(Input)
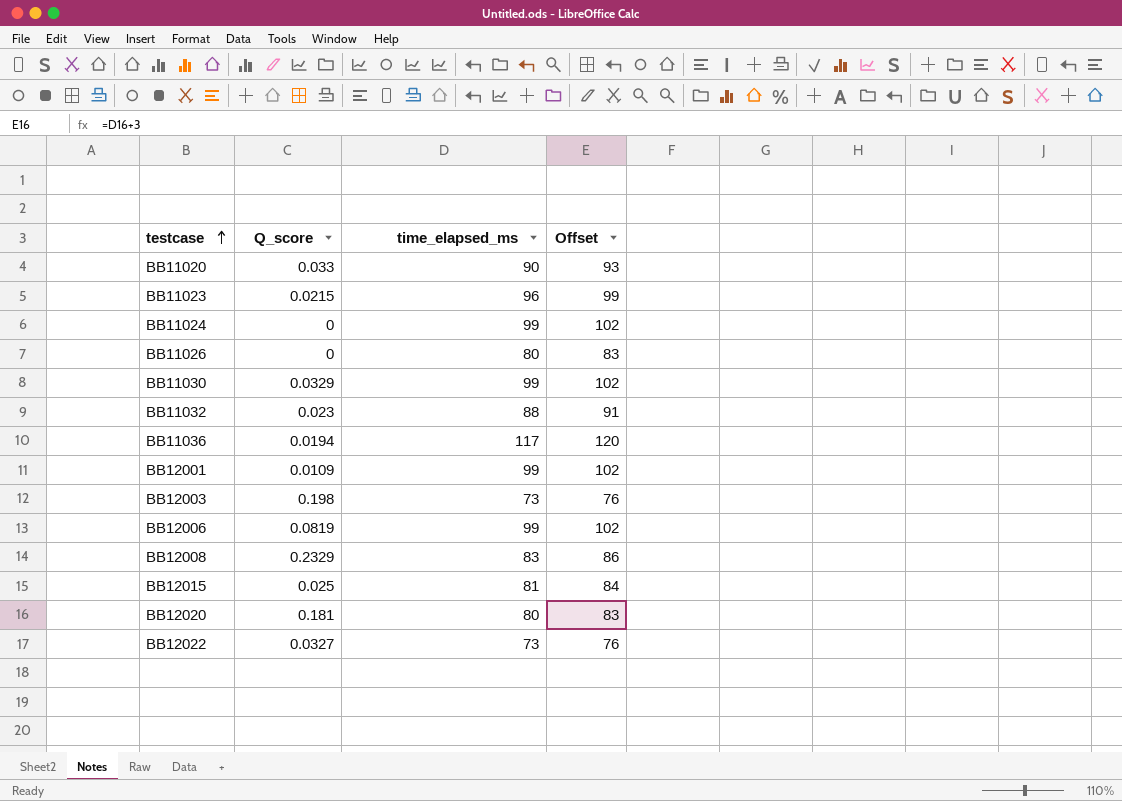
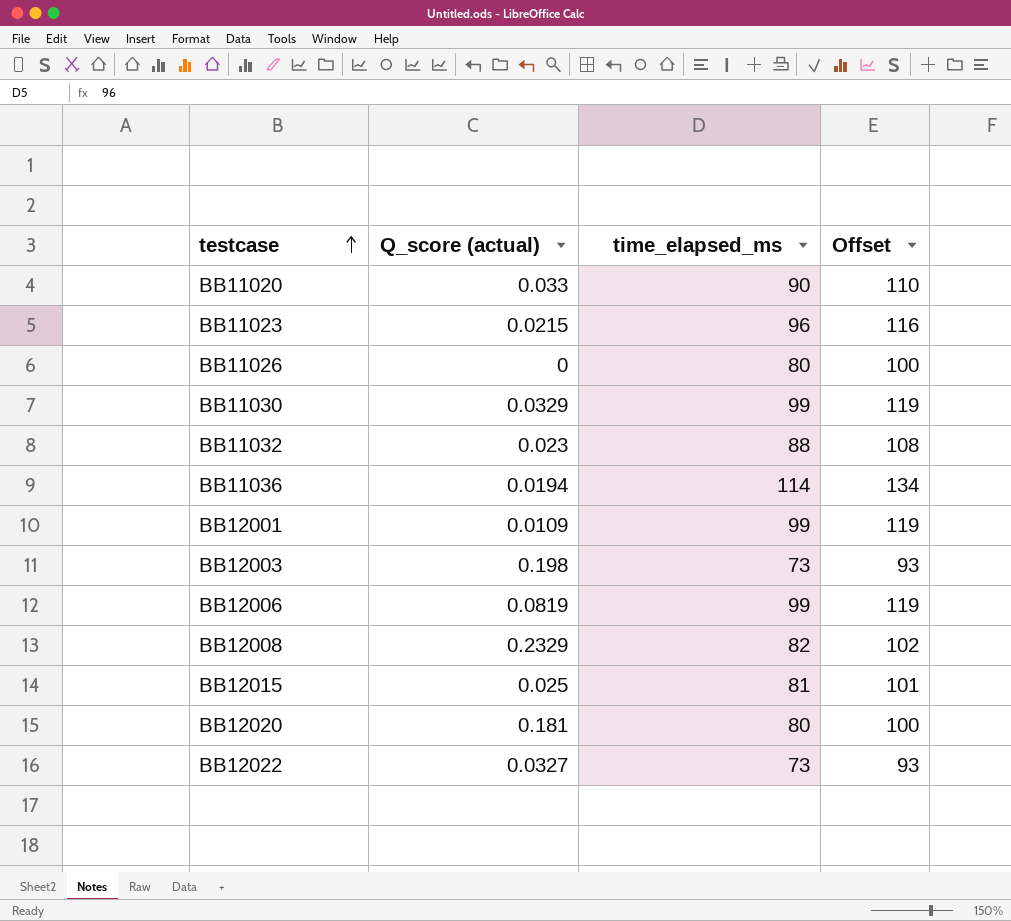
column name: Q_score -> Q_score (actual)
column Offset | formula: [time_elapsed_ms] + 3 -> [time_elapsed_ms] + 20
row BB11024: 0 | 99 | 102 -> none
BB11036 | time_elapsed_ms: 117 -> 114
BB12008 | time_elapsed_ms: 83 -> 82

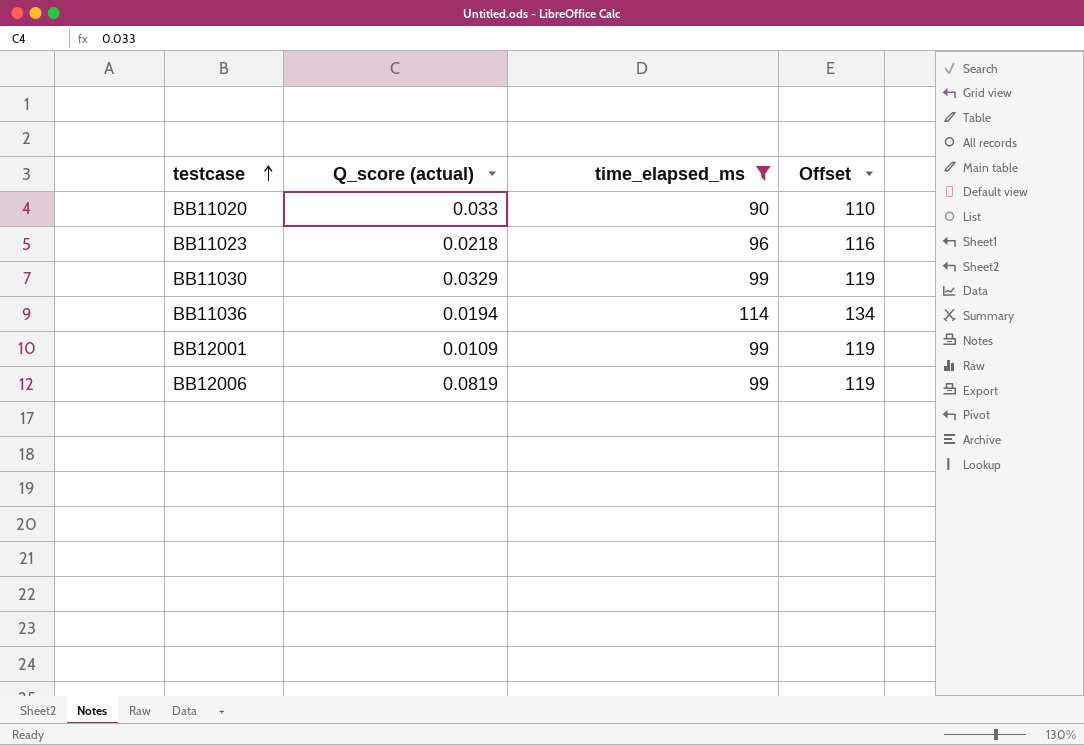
filter: none -> time_elapsed_ms >= 90
BB11023 | Q_score (actual): 0.0215 -> 0.0218

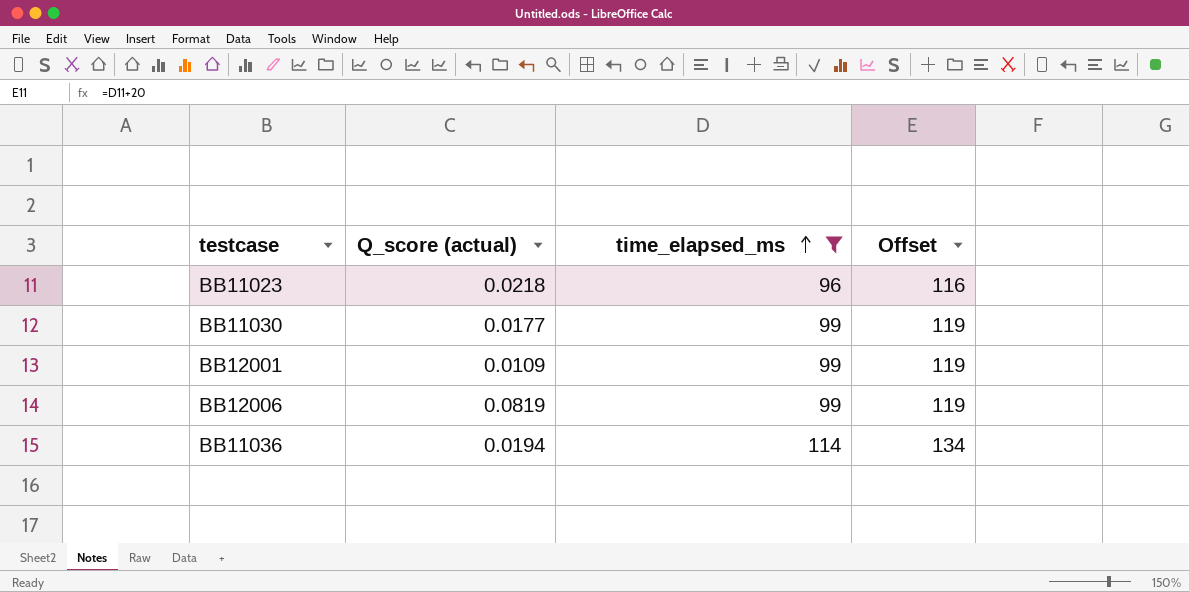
row order: testcase ascending -> time_elapsed_ms ascending
row BB11020: 0.033 | 90 | 110 -> none
BB11030 | Q_score (actual): 0.0329 -> 0.0177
(End Input)
In the listing above, find the line containing "row BB11020: 0.033 | 90 | 110 -> none", then reproduce it and each line after it through the end, exactly and with nothing added.

**Result for this exercise:**
row BB11020: 0.033 | 90 | 110 -> none
BB11030 | Q_score (actual): 0.0329 -> 0.0177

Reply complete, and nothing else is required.